Fig. 17 Layer Fifteen
If thermal and/or salinity values were the major factor in sea level rise or fall, that should show up on these graphs as synchronized lines.

Fig. 18 Layer Sixteen
In other words there should be some visible synchronization of ups and downs in all of the graph lines.

That is not the case, so I will continue to argue:
glacial and ice-sheet melt and disintegration is the major cause of sea level change.
I will argue that until someone can validate the veracity of the notion and assertion that "thermal expansion is the major cause of sea level rise in the 19th and 20th centuries."

Until that validation happens, that hypothesis has been falsified IMO.

V. Is This Comparison Fair?

Is the comparison of sea level records with salinity and temperature records fair?

Or is it comparing apples to oranges?

Is it ok to compare issues of temperature and salinity which only attain 40 on the scale to sea level that goes much higher?

How can millimeters and degrees be compared fairly?

The answer is that it depends on the purpose of the comparison.

Like I said, there should be a visually discernible pattern of some sort.
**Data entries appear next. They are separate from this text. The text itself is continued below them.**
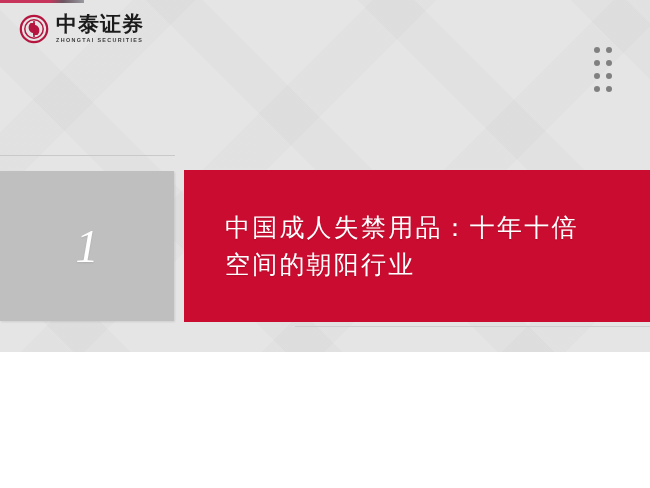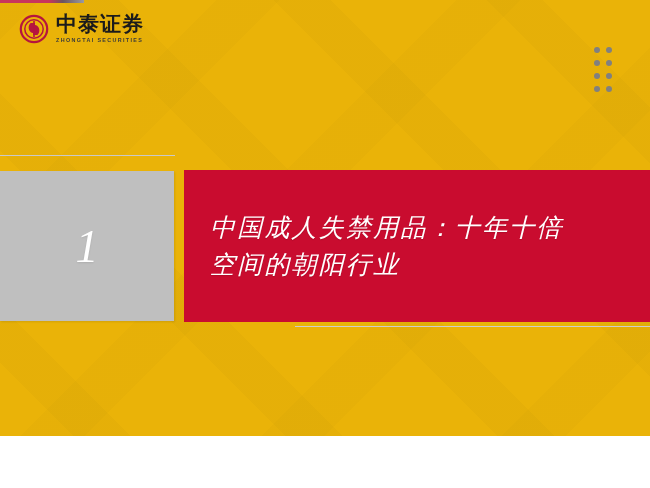--- a/index.html
+++ b/index.html
@@ -17,8 +17,8 @@
   #slide {
     position: relative;
     width: 650px;
-    height: 436px;
-    background: #eab308;
+    height: 352px;
+    background: #e5e5e5;
     overflow: hidden;
   }
 

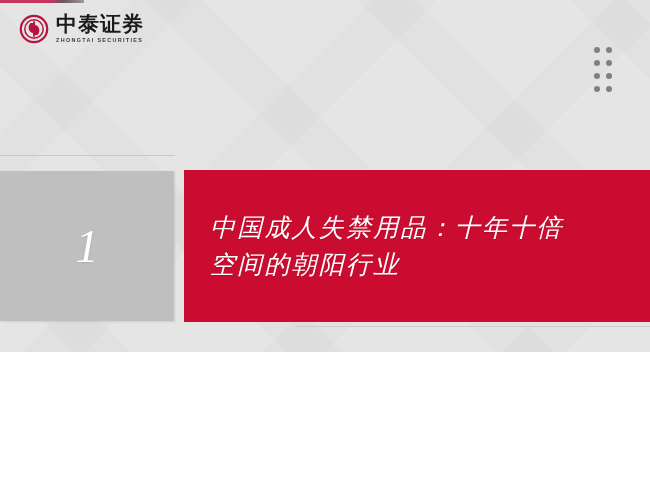--- a/index.html
+++ b/index.html
@@ -162,11 +162,10 @@
     font-size: 25px;
     line-height: 1.48;
     letter-spacing: 2.2px;
-    padding-left: 26px;
+    padding-left: 41px;
     padding-right: 18px;
     max-width: 380px;
     text-shadow: 0 1px 1px rgba(0,0,0,0.12);
-    font-style: italic;
   }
It should be a pattern that clearly links temperature to sea level.

If in fact they are linked in a major way as the thermal expansion hypothesis alleges, it should be visible in the graph lines.

I think that is a fair assertion.

VI. When Should
The Syncronization
Be Visible?

Since the hypothesis holds that any thermal expansion is a result of temperature increase, it should appear immediately or very soon after the temperature of the ocean water increases.

The relatively flat lines of temperature and salinity compared to the ups and downs of sea level shown in these graphs is absent any such indication.

The temperature ranges are very narrow.

The salinity ranges are very narrow.

The sea level ranges are not so narrow.

This indicates to me a lack of nexus, a lack of causation.

Simply put, thermal expansion is not the major cause of the sea level changes shown in these graphs.

And they are graphs of all of the world's oceans over a span of many years.

Collected in many cases way before the science came under attack by the fossil fuel industry.

Way before their murder suicide madness engendered the mass attack now taking place in the public eye.

VII. Conclusion

The video at the end of today's post indicates that the scientific community has been under attack for many years, for decade after decade.

Can we guarantee to ourselves that the fossil fuel industry did not succeed in the slightest when they spent billions of dollars destroying the minds of the public about climate change they were initiating?

Any assertion that "science was in no way impacted" is especially hard to accept as true when we see what has taken place in the U.S. government.

One long lasting dogma fostered by big oil's corruption of science research managers, who need funding all the time, was the "Antarctica 1.0 dogma" (a dogma that its surface was not melting, that it was stable).

Now that we have the truth of the scientific matter (Antarctica 2.0), indicating a long term cover-up, as with other issues (Smoke & Fumes), we must no longer trust without verification.

Which includes the "thermal expansion is the major cause of sea level rise in the 19th and 20th centuries" hypothesis.